WORK TASK:
Find the line with "payment method: PayPal -> bank transfer" in the entries below, then reproduce it and every line after it down to and including the line with "Kind berkemann sandalen", exactly.

■ ■ ■ ■ ■

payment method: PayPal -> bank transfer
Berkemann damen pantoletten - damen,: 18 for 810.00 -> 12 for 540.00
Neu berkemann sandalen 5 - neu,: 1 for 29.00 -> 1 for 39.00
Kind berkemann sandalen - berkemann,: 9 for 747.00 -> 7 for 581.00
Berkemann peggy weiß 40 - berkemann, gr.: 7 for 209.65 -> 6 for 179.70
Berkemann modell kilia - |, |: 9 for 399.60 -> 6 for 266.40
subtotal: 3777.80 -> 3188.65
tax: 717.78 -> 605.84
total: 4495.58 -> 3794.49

■ ■ ■ ■ ■

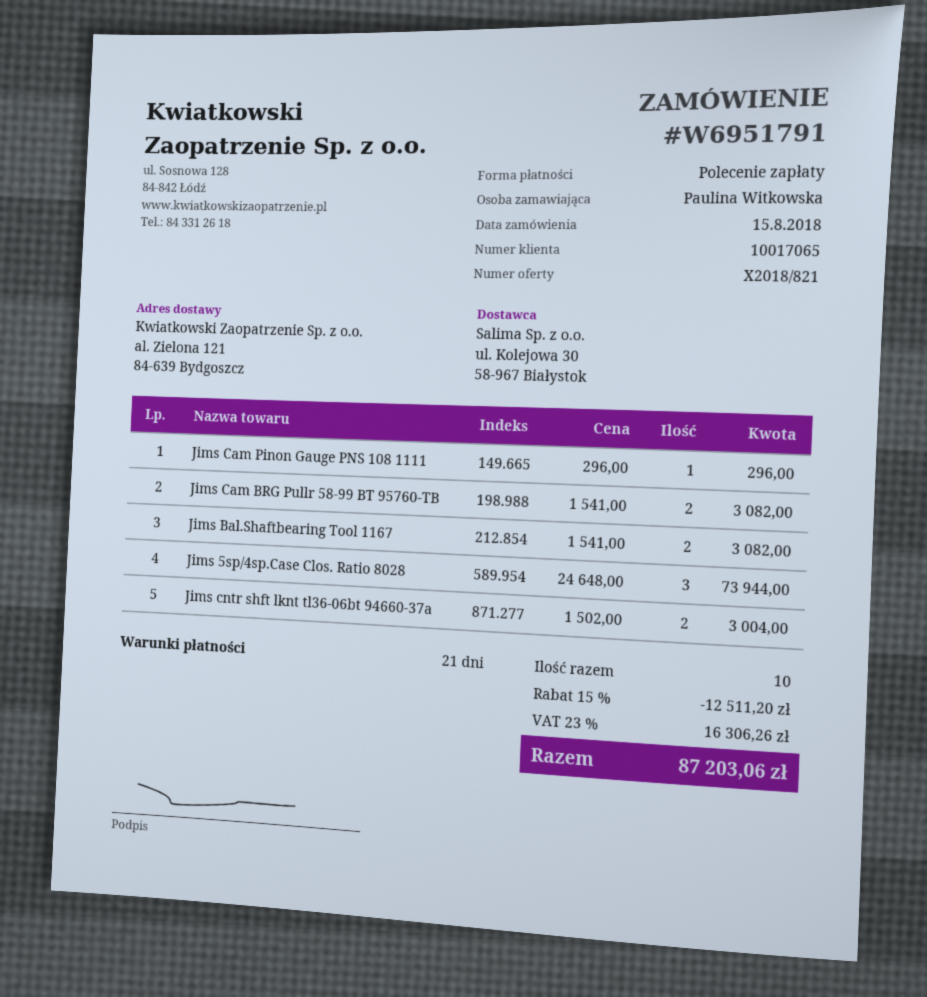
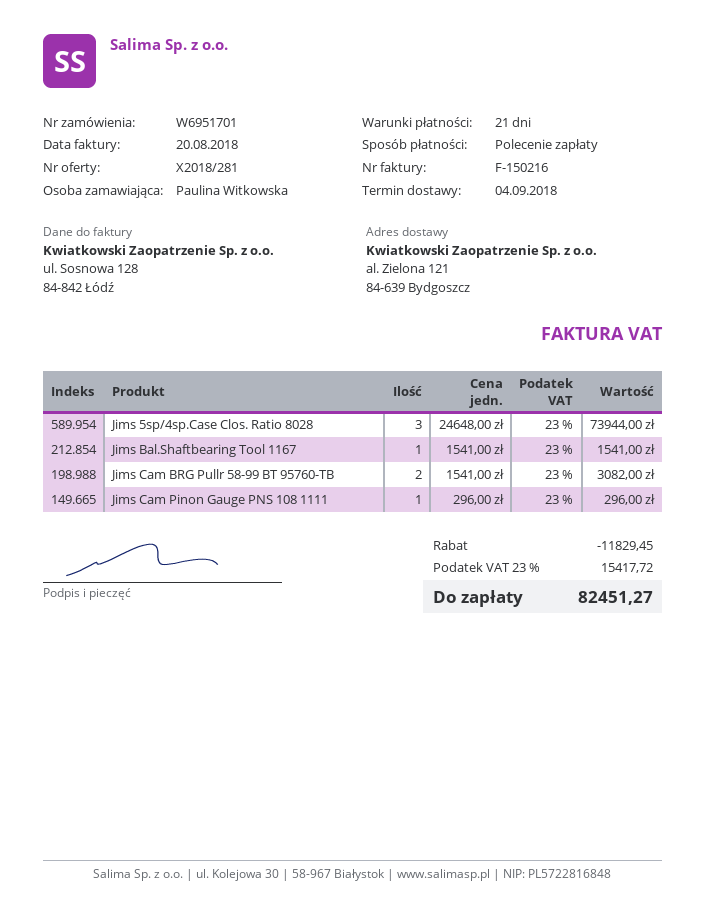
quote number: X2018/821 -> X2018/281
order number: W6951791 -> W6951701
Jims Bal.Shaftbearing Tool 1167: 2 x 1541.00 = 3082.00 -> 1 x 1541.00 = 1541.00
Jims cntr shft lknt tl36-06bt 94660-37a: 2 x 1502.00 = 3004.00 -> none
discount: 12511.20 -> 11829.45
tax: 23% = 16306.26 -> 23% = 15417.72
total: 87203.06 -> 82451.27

■ ■ ■ ■ ■

WRITTEN SOLUTION:
payment method: PayPal -> bank transfer
Berkemann damen pantoletten - damen,: 18 for 810.00 -> 12 for 540.00
Neu berkemann sandalen 5 - neu,: 1 for 29.00 -> 1 for 39.00
Kind berkemann sandalen - berkemann,: 9 for 747.00 -> 7 for 581.00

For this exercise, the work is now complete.